So, I'll try. Not sure how we'll I'll do since, despite being all rather simple, it's nevertheless difficult to explain since everyone is so far away from understanding. Particularly anyone who doesn't understand that there's more than a liberal and a conservative viewpoint. Each is likely to think that I'm way too much like the other.
People don't need jobs.
Jobs are necessary as a practical matter, but it's important to remember that, ultimately, we don't need jobs. Instead, we need food, shelter, medical care, etc.
Obviously people want jobs because jobs will earn them money and they can buy the things they need with that money, but it's important to remember this rather obvious fact. It's relevant when people start talking about there not being enough jobs to remember that giving people jobs doesn't necessarily give people what they need if they still aren't able to get food, shelter, and medical care.
Keep this in mind next time the government suggests solving problems by creating jobs. Repaving roads which don't require repaving is just like the broken window fallacy.
Money isn't wealth.
Wealth, in simple terms, is having what you want. While money makes it easier to get what you want, it's important to remember that it isn't money, but instead "what you want," that everyone wants.
Thus, while everyone wants to be rich, no one really cares about being rich. We only want the things we want, and we only want a lot of money because it is the easiest way we can imagine to get the things we want. (Indeed, money is essential to getting what we want, since it is how the free market keeps production in proportion to demand, however, people ultimately have no need for stacks of paper. Money is just a means to an end.)
Money represents human labor.
Imagine a world with two people. Each wants something done that the other can do. It would make sense for them to each do something for the other. They might even create a form of currency to represent how much each has done for the other, somewhat like "I own you one." The currency serves as a measurement of how much work each has done relative to the other. When one does an hour of work for the other, he is paid another unit of currency. When one runs out of currency, he can't get the other to do anything else for him until he does something for the other in order to earn back some of that currency.
This applies even with the value of property, assuming everyone has access to natural resources. (or at least that enough people have access to natural resources) For example, if one person finds a stick and carves it into a spear, the value of the stick is the amount of labor that went into it, since the other can just find his own stick and carve it himself. Thus, if the price of that spear is less than the value of the labor that went into it, the person who created the spear feels cheated, and if the price is more than the value of the labor that went into it, the person buying the spear feels cheated.

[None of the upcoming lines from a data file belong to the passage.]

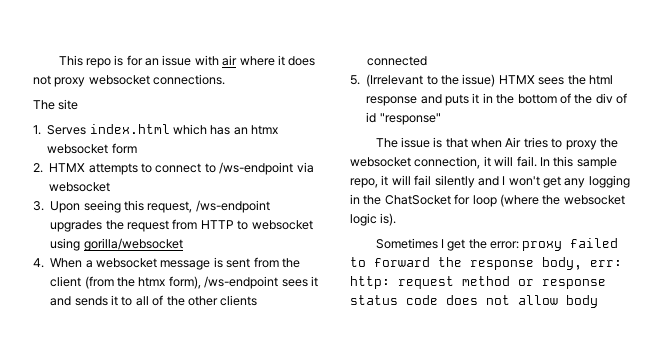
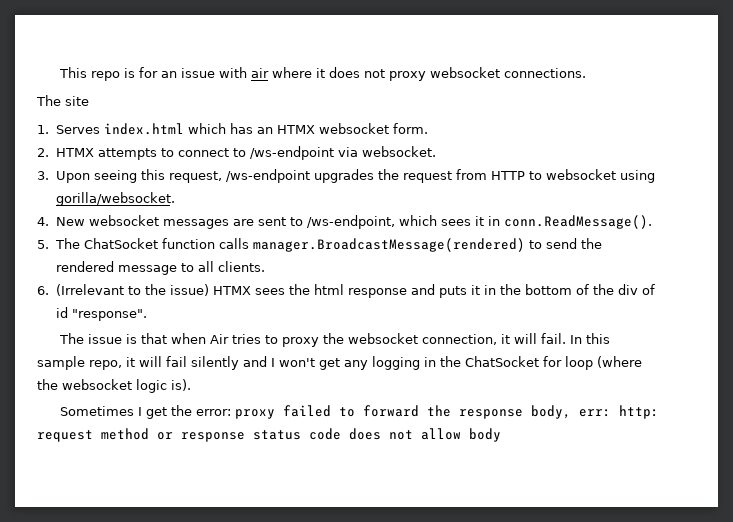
- 1. Serves index.html which has an htmx websocket form
+ 1. Serves index.html which has an HTMX websocket form.
- 2. HTMX attempts to connect to /ws-endpoint via websocket
+ 2. HTMX attempts to connect to /ws-endpoint via websocket.
- 3. Upon seeing this request, /ws-endpoint upgrades the request from HTTP to websocket using gorilla/websocket
+ 3. Upon seeing this request, /ws-endpoint upgrades the request from HTTP to websocket using gorilla/websocket.
- 4. When a websocket message is sent from the client (from the htmx form), /ws-endpoint sees it and sends it to all of the other clients connected
- 5. (Irrelevant to the issue) HTMX sees the html response and puts it in the bottom of the div of id "response"
+ 4. New websocket messages are sent to /ws-endpoint, which sees it in conn.ReadMessage().
+ 5. The ChatSocket function calls manager.BroadcastMessage(rendered) to send the rendered message to all clients.
+ 6. (Irrelevant to the issue) HTMX sees the html response and puts it in the bottom of the div of id "response".

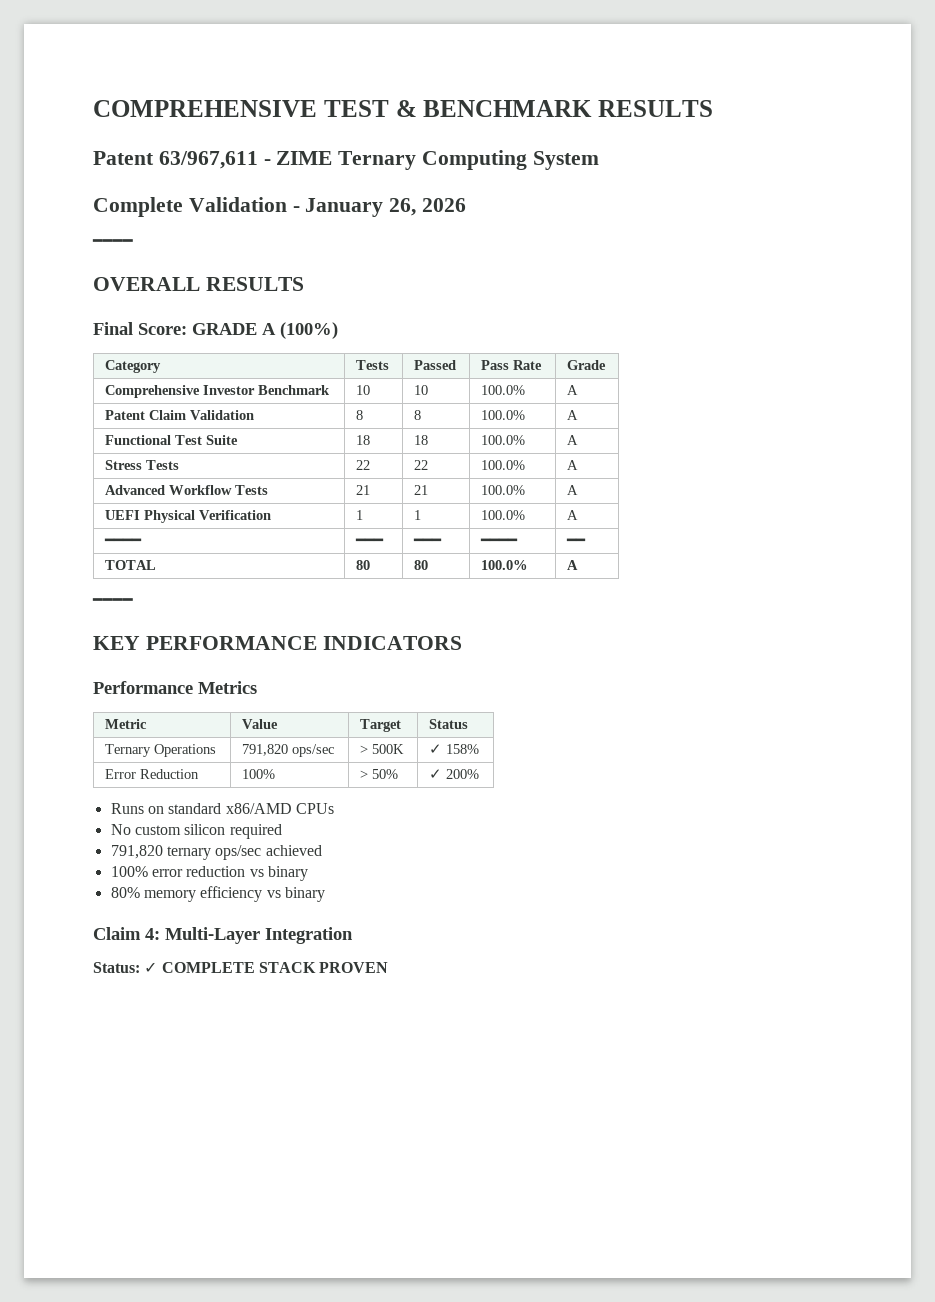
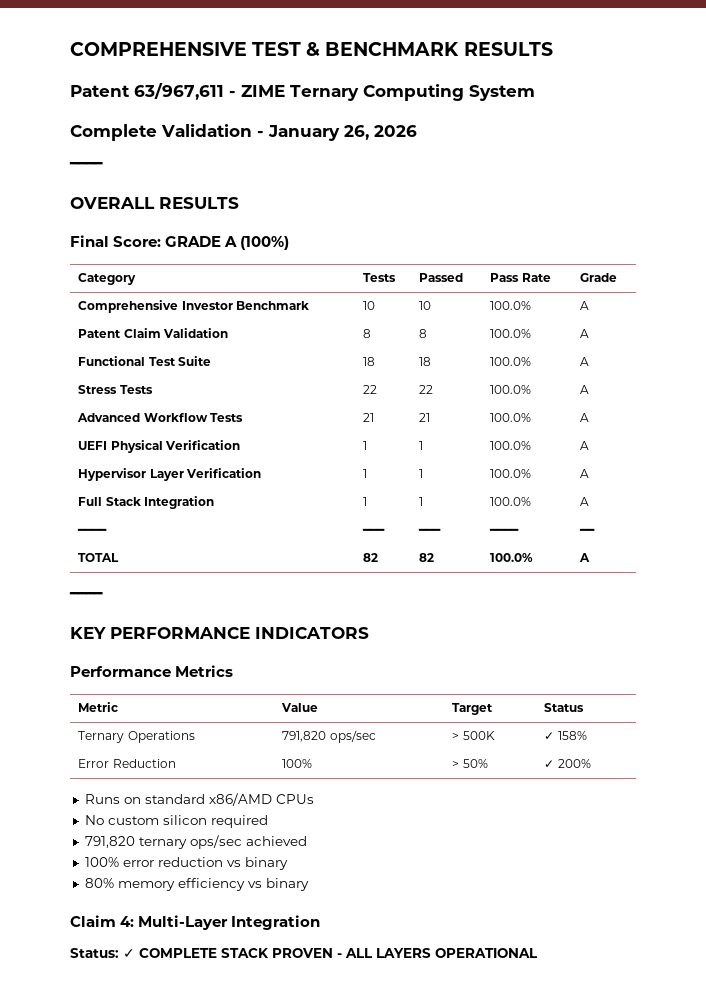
+ Hypervisor Layer Verification | 1 | 1 | 100.0% | A
+ Full Stack Integration | 1 | 1 | 100.0% | A
- TOTAL | 80 | 80 | 100.0% | A
+ TOTAL | 82 | 82 | 100.0% | A
- Status: ✓ COMPLETE STACK PROVEN
+ Status: ✓ COMPLETE STACK PROVEN - ALL LAYERS OPERATIONAL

Now let's throw a few thousand other people into this imaginary world so that we can have an economy.
Imagine several people are carving up sticks into spears and selling them. A few people might be particularly good at this, enabling him to carve them faster than the others. Thus, when they sell the spears, they're essentially paid a little more than the others.
Eventually those who are good at carving spears might decide to lower their prices in order to capture more of the market. This forces those who aren't good at carving spears to also sell theirs for less. Thus they get less money for their labor. So they decide to do start carving forks instead, since no one is good at carving forks and so they can be adequately compensated for their labor if they carve forks.
Then someone else gets clever and builds a machine to create spears from sticks, allowing him to create ten spears with the same amount of labor that everyone else uses to create one spear. Suddenly he's paid a lot more than the others. So he charges a bit less for his spears, forcing everyone else to lower their prices well below the value of the labor they put into creating their spears.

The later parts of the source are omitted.